In this ongoing series of online articles – “Introduction to Fiber Optic Cable Assembly Manufacturing” – we’ll introduce you to a wide variety of topics to accelerate your education. This inaugural article presents an overview of fiber optic cable construction and optic fiber geometry.
Components of the fiber optic patch cord (cable assembly)
The majority of our customers manufacture fiber optic cable assemblies, which are widely known as patch cords. Patch cords can be simplex or duplex. A simplex cable consists of a single strand of optic fiber. A duplex cable is composed of two insulated single-conductor optic fibers. (We encourage you to review the Fiber Optic Center Glossary to familiarize yourself with the wide range of industry terminology.)
Here are the four major components of the fiber optic patch cord:
- Jacket – The jacket is the external covering of the fiber optic cable. While it offers protection, its primary purpose is not to provide strength. Essentially, the jacket holds all components together: the aramid strength members and buffered fiber, which encompass the optic fiber.
- Aramid strength members – Aramid yarns are strong, heat-resistant fibers. In the fiber optic cable assembly, the aramid strength members provide tensile strength from the connector and throughout the cable. For example, during the manufacturing process, as you pull the cable onto the connector, the aramid strength members help to assure the cable and the glass optic fiber won’t break. (Note that aramid strength members are often referred to as Kevlar®, which is a trademarked name for a particular brand of aramid yarn.)
- Buffer coating on the fiber – The glass optic fiber is manufactured with a protective (buffer) coating against damage. Depending on the patch cord’s application, the buffer coating can be a variety of different materials that will offer, for example, resistance to high-temperatures or fire resistance. The buffer also protects the acrylate-coated fiber as it is extruded into the jacket as well as acting as a “seal,” if you will, of that acrylate-coated fiber before splicing or connectorization.
- Optic fiber – Manufactured from glass or plastic, the optic fiber is an optical waveguide comprised of a light-carrying core and cladding, which traps light in the core. Fiber optic communication systems use either single mode or multimode types.
Optic fiber geometry
It’s helpful to understand that manufacturers of optic fiber pay close attention to certain geometric parameters. It’s extremely important for them to maintain the stated tolerances – the exact physical dimensions – so the optic fiber will provide repeatable results.

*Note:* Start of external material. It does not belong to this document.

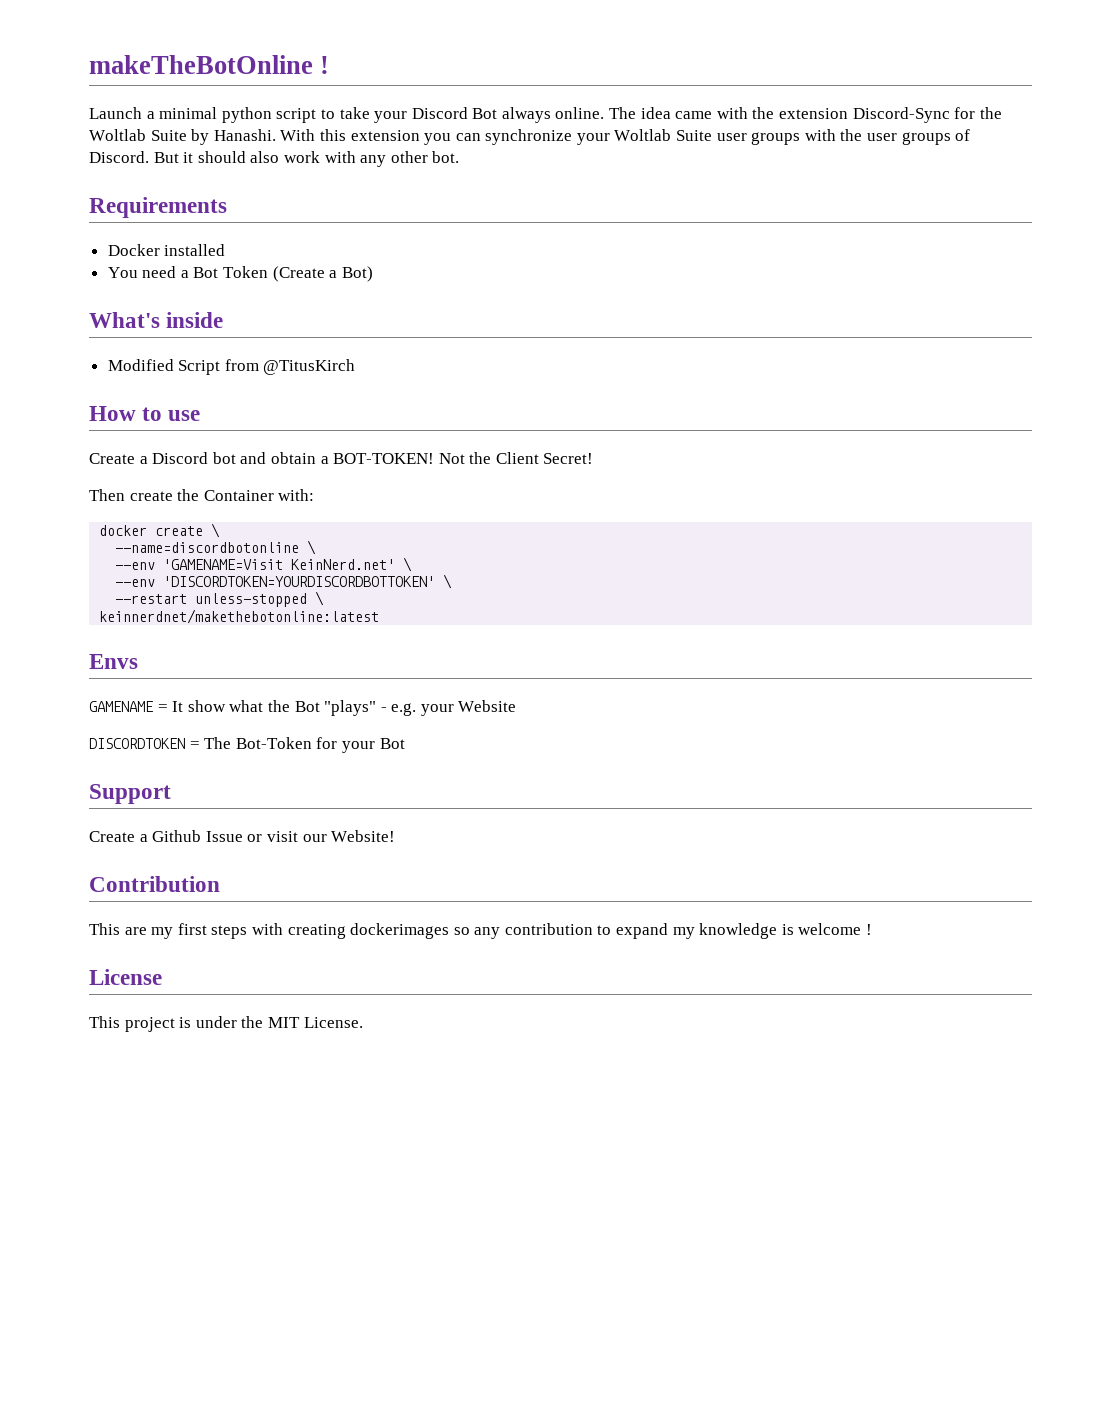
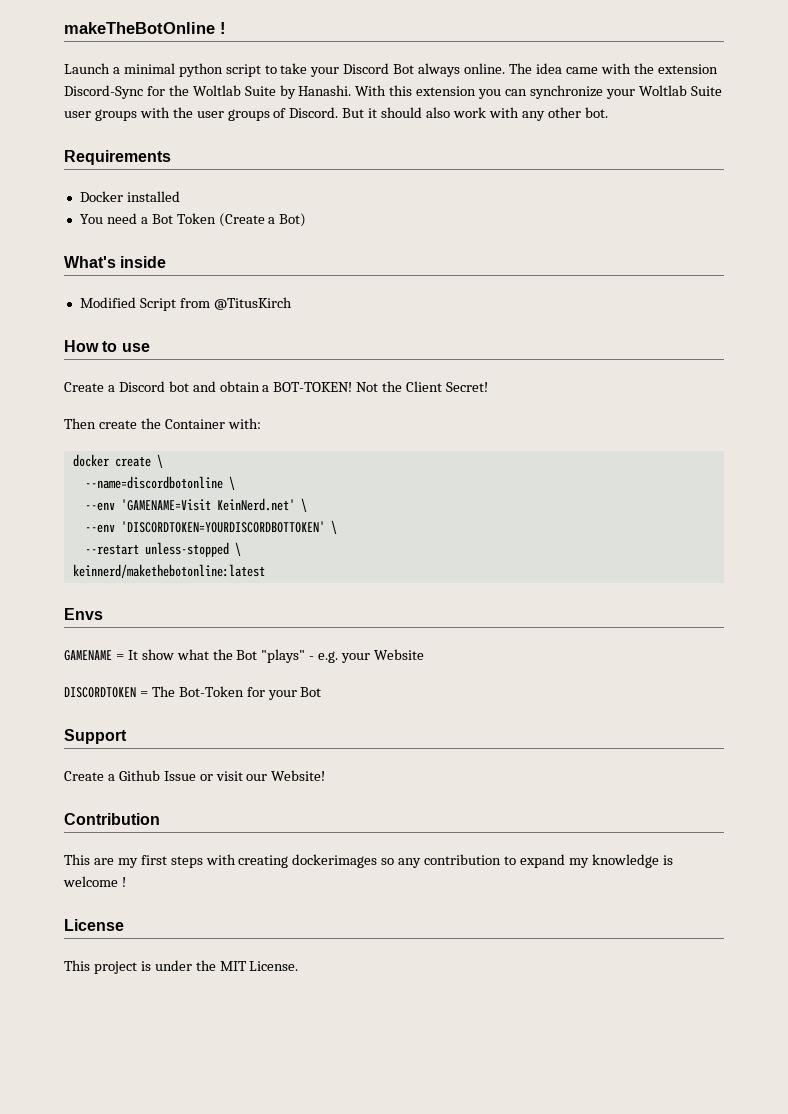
- keinnerdnet/makethebotonline:latest
+ keinnerd/makethebotonline:latest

Optic fiber has the following geometric parameters:
- Core-to-clad concentricity – In fiber optics, the core is the transparent section of the glass (or plastic) fiber. The core has a high refractive index through which the light travels by internal reflections. Core-to-clad concentricity is a measure of the relationship between the geometric center of the core of an optical fiber and the geometric center of the cladding. In other words, core-to-clad concentricity measures how centered the core is in the optic fiber.
- Clad diameter – Fiber optic cladding is a layer of glass (or other material) surrounding the core of the optic fiber. The cladding has a refractive index that is slightly lower than the core and forms a conduit that carries light through the fiber.
- Mode field diameter – This is the diameter of optical energy in a single mode fiber. Because the mode field diameter (MFD) is greater than the core diameter, MFD replaces core diameter as a practical geometric parameter.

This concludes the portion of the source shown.